Goal of the exercise:
What is needed is the run of lines from the one with "discount: 20.00 -> none" through the close of the data, set down exactly.

(Data supplied Opens)

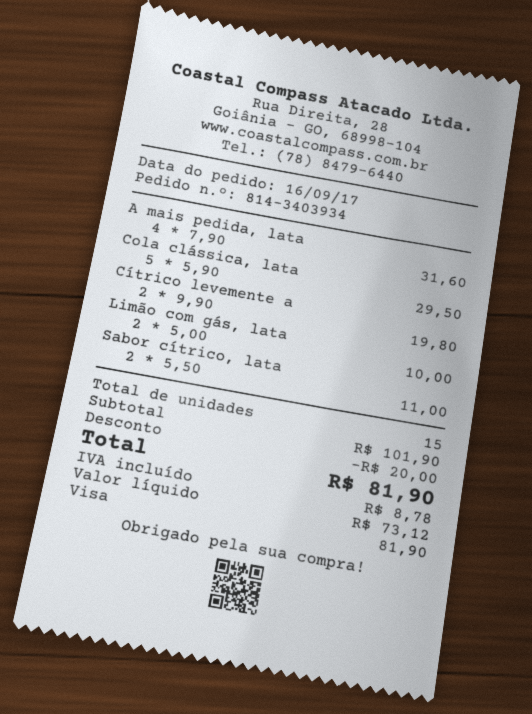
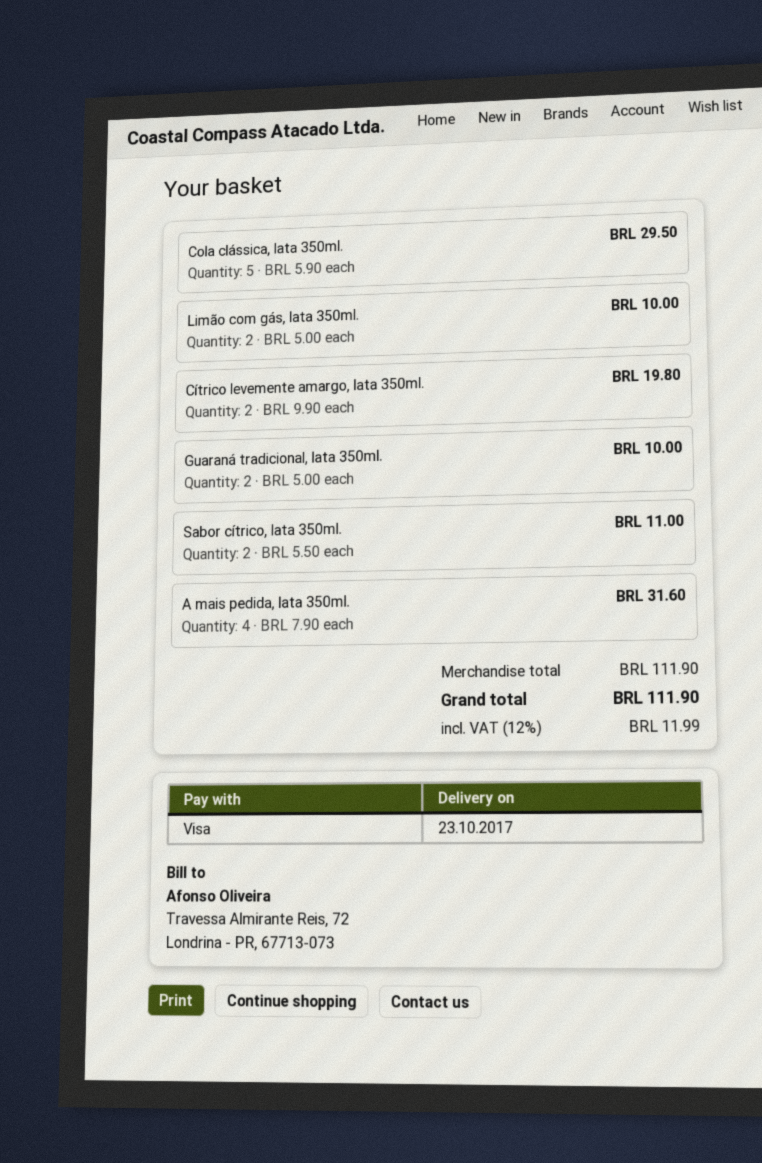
Guaraná tradicional, lata 350ml.: none -> 2 x 5.00 = 10.00
subtotal: 101.90 -> 111.90
discount: 20.00 -> none
tax: 8.78 -> 11.99
total: 81.90 -> 111.90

(Data supplied Closes)

Exercise result:
discount: 20.00 -> none
tax: 8.78 -> 11.99
total: 81.90 -> 111.90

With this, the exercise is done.